Pourquoi ces médecins se sont-ils engagés dans l’hôpital public ? Quelles sont les valeurs centrales à leur engagement ? Quels sont les motifs de leur désaffection ? Autant de questions auxquelles a voulu répondre l’Espace de réflexion éthique Bourgogne Franche-Comté. Le service public régional adossé aux CHU de Dijon et de Besançon a mené une étude auprès des médecins en activité au sein d’un des deux établissements mais aussi auprès de ceux qui ont pensé à se désengager, voire qui se sont même désengagés ou étant en disponibilité. Au total 17 praticiens ont participé à l’étude.
La majorité des répondants ont indiqué s’être tournés vers une carrière de médecin par envie d’« aider les autres ». Les valeurs fortes d’équité, de justice et de solidarité auraient motivé l’exercice au sein de l’hôpital public. « Mais, actuellement, travailler en adéquation avec leurs valeurs semblent être compliqué », souligne l’étude. Avant de pointer : « De nombreuses réformes ont marqué le début des années 2000, comme la tarification à l’activité (T2A) et le concept d’hôpital-entreprise avec la modification de la gouvernance hospitalière ».
Des craintes sur la manière d’exercer
Le constat est sévère : « avec la recherche de l’efficience, la pratique de la T2A a été orientée dans le but de maximiser les recettes.
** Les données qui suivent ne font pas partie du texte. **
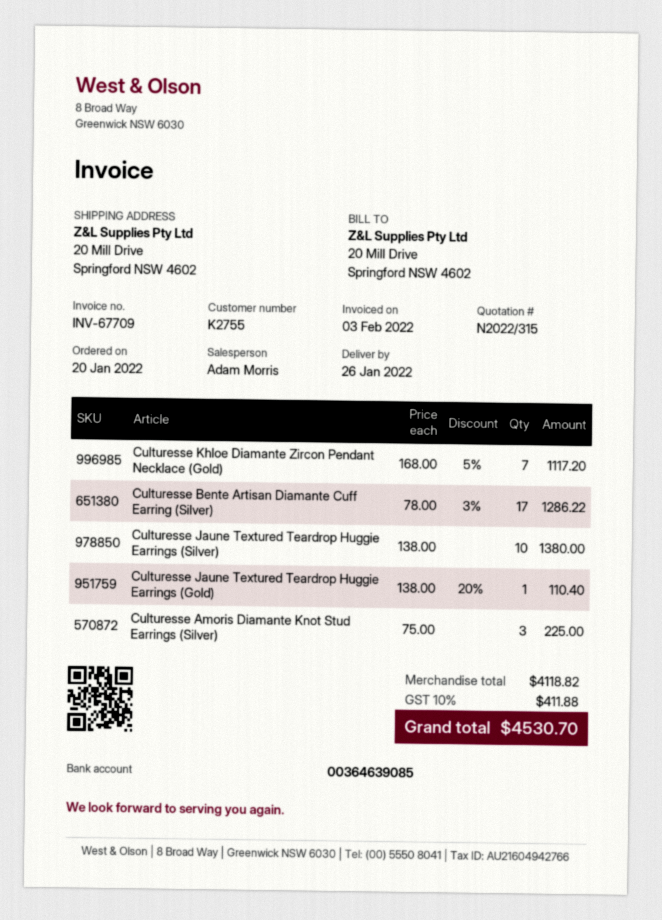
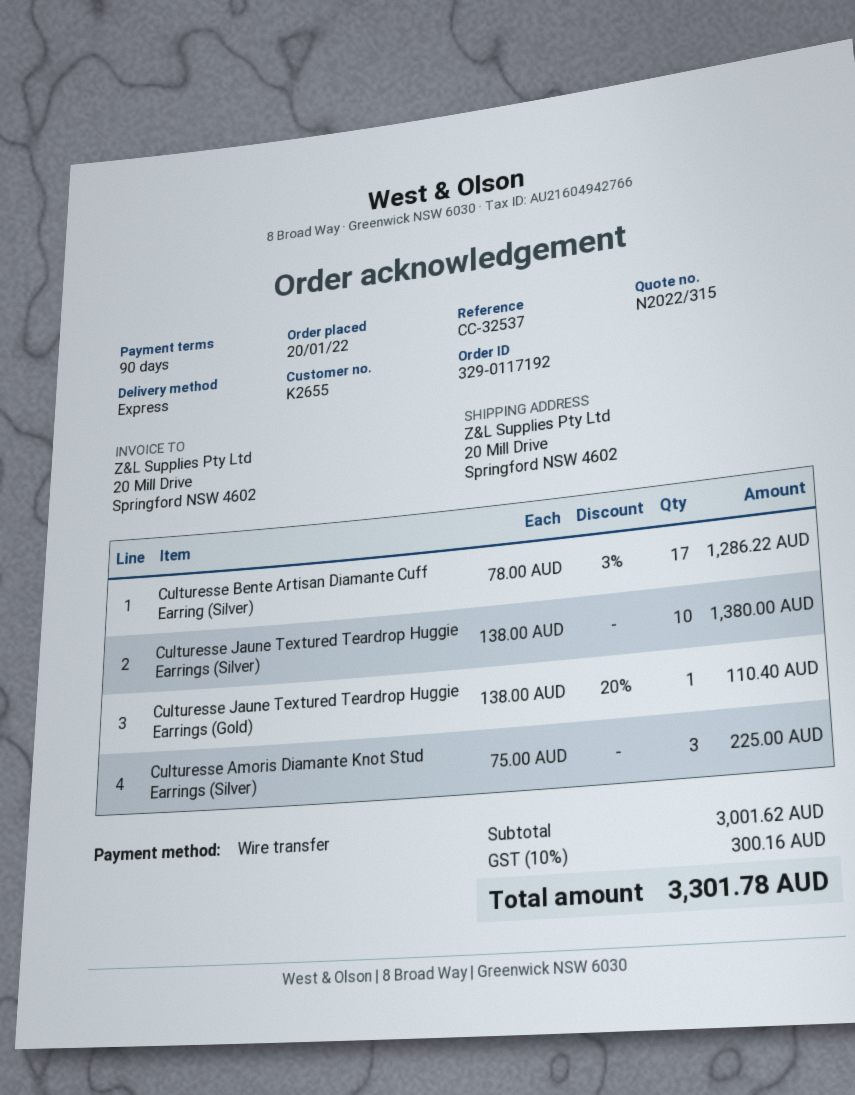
customer number: K2755 -> K2655
Culturesse Khloe Diamante Zircon Pendant Necklace (Gold): 7 x 168.00 - 5% = 1117.20 -> none
subtotal: 4118.82 -> 3001.62
tax: 10% = 411.88 -> 10% = 300.16
total: 4530.70 -> 3301.78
Et c’est en cela que les médecins la dénoncent. Le travail à l’hôpital incite au devoir de rentabilité, mais ce devoir va à l’encontre des valeurs des médecins hospitaliers, qui se sont justement tournés vers le service public pour pouvoir soigner les gens sans compter ». À cela s’ajoutent les difficultés liées au manque de personnels, aux fermetures de lits, réductions de budget… « Ces conditions de travail ont une conséquence directe sur les professionnels de santé : la peur de devenir maltraitants envers leurs patients. Tout cela a une incidence sur la santé à la fois physique et psychique des médecins », alerte l’Espace de réflexion éthique Bourgogne Franche-Comté.
Parmi les axes d’amélioration, l’étude suggère d’abord « d’augmenter significativement l’Ondam », soulignant que « quelqu'un qui sera en bonne santé va pouvoir travailler et va pouvoir contribuer à la production de la France ». L’étude cite également l’évolution vers un système de dotation populationnelle. Enfin, elle invite à revoir la gouvernance autour du concept « d’hôpital magnétique », dans lequel « la direction alloue seulement une somme au niveau des services. Aussi, les tâches administratives sont déléguées à des personnes qui sont plus « compétentes » afin que les professionnels de santé se concentrent sur l’activité clinique. Cela permet de fidéliser les professionnels de santé et de rendre un peu plus attractif le travail ».